Whenever a squirrel is high up in a tree and I am close to the tree I never can hit the squirrel. I'm not sure if it's because I don't hold the gun as steady, or I can't balance the gun as well, or something else. I have a Gamo Big Cat by the way. Any advice woukd be appreciated.


----------



## gunattic (Jan 9, 2005)

well, maybe, just think about the effects of gravity... when shooting at something level to you.. gravity over that distance has a downward pull on the bullet.. now, shooting nearly overhead.. that doesn't give gravity much of a chance to pull the trajectory of the bullet down, sure, gravity is still pulling it down.. but you sighted the gun in where gravity had a lot of effect on the trajectory and caused a much greater arc in the path of the bullet. Just like shooting down a steep hill... same effect, shooting at 100yds on the flat has a completely different effect on the trajectory of a bullet compared to shooting 100yds down a steep incline.
(there's gotta be a more simple way to explain all that...)


----------



## Bore.224 (Mar 23, 2005)

Yes simply put . You must first consider the tangent arch of the earths curvature by the Cosign of the trajectorys degree of differance by the purpandicular pull of gravity. The bullet will hit lower than usuall or higher than usuall? oh heck fire a spotter round!!!


----------



## weasle414 (Dec 31, 2006)

12 guage'd fix that problem :wink:


----------



## scottjes000 (Jan 26, 2007)

its pretty simple actually when you shoot stait up gravity does not pull down ward on you pellet. therefore your pellet will travel higher than you intended. basically you have to aim under the squrrel.

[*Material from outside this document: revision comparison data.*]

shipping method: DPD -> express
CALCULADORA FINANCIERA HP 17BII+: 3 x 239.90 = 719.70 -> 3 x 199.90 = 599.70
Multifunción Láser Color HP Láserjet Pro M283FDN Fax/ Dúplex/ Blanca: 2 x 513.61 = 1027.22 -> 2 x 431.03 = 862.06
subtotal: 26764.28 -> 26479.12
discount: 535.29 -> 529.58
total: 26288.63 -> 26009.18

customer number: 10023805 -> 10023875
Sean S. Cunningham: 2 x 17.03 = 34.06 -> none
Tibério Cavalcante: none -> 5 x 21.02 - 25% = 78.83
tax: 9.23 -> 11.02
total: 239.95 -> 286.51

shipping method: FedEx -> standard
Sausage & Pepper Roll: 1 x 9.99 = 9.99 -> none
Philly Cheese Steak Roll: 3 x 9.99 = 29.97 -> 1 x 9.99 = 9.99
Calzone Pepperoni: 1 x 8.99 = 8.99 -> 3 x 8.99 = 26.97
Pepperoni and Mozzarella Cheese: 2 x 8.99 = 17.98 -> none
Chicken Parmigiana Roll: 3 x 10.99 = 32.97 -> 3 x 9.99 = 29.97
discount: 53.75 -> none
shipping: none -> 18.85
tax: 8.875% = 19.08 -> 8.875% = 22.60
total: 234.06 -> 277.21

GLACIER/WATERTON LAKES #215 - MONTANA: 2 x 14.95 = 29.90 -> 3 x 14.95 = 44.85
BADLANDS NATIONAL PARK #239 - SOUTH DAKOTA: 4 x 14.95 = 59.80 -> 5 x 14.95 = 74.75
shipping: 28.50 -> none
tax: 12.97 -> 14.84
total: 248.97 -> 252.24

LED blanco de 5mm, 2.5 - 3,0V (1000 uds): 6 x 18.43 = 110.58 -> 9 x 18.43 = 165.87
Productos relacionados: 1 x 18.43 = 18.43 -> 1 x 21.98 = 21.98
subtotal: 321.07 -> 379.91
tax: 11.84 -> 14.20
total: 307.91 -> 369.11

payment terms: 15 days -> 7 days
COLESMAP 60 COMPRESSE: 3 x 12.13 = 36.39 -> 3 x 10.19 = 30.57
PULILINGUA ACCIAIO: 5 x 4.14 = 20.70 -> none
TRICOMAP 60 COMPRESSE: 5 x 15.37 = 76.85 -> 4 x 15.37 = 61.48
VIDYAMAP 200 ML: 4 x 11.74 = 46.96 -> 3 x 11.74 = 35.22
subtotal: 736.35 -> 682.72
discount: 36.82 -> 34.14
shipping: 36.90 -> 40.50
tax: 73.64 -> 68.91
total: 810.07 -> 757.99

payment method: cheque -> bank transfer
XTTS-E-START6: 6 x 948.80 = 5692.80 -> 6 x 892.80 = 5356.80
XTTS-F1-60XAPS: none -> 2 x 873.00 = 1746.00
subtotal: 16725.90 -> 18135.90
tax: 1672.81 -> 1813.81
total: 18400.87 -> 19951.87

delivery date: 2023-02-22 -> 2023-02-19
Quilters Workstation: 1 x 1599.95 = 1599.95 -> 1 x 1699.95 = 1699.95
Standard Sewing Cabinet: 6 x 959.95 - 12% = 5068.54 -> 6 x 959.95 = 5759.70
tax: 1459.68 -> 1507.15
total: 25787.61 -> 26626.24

the first squrrel I shot was with a rws air rifle. really a slow gun around 500fps any ways the trajectoy was to curved and the squrrels kep there distance. I go lucky ne day when one poed its head out 40 yds above me. I hit him sqaure on and he dropped like a sack of bricks.


----------



## whitehorse (Jan 28, 2008)

actually, we would need to know if you have a scope.. if that is the case, aim above them because the path of the bullet is lower... depending on how far you are sighted in at... lol

the bullet crosses the path 2 times, on the way up, then one the way back, unless your rifle scope works off the tangent of your bullet path, where you would be only one time.. sound complicated? it is.. lots of shooting, practicing, thinking, and reading is going to help.. i get confused all the time!


----------



## whitehorse (Jan 28, 2008)

oh, and zoom completely out... that will help a ton!!!


----------



## Stonegoblet (Jun 24, 2007)

Bore.224 said:


> Yes simply put . You must first consider the tangent arch of the earths curvature by the Cosign of the trajectorys degree of differance by the purpandicular pull of gravity. The bullet will hit lower than usuall or higher than usuall? oh heck fire a spotter round!!!


"I concur!"








"I concur!"


----------



## Cleankill47 (Jan 19, 2006)

Gamo big cat- 1000 fps.

Aim low, almost to the branch he's on. You get suprisingly less drop when you're shooting straight up, trust me...

:sniper:


----------



## Aces1295 (Nov 26, 2007)

Aim low when they're up in a tree. I usually give it an inch and a half or so below where I want to hit. Again, this all depends on how high up (the higher up, the lower you have to aim) and how far your away (the further away you are the less you have to correct) I have a gamo hunter (1000 fps).


----------



## Stonegoblet (Jun 24, 2007)

weasle414 said:


> 12 guage'd fix that problem :wink:


Yeah, just remember, what goes up, must come down!


----------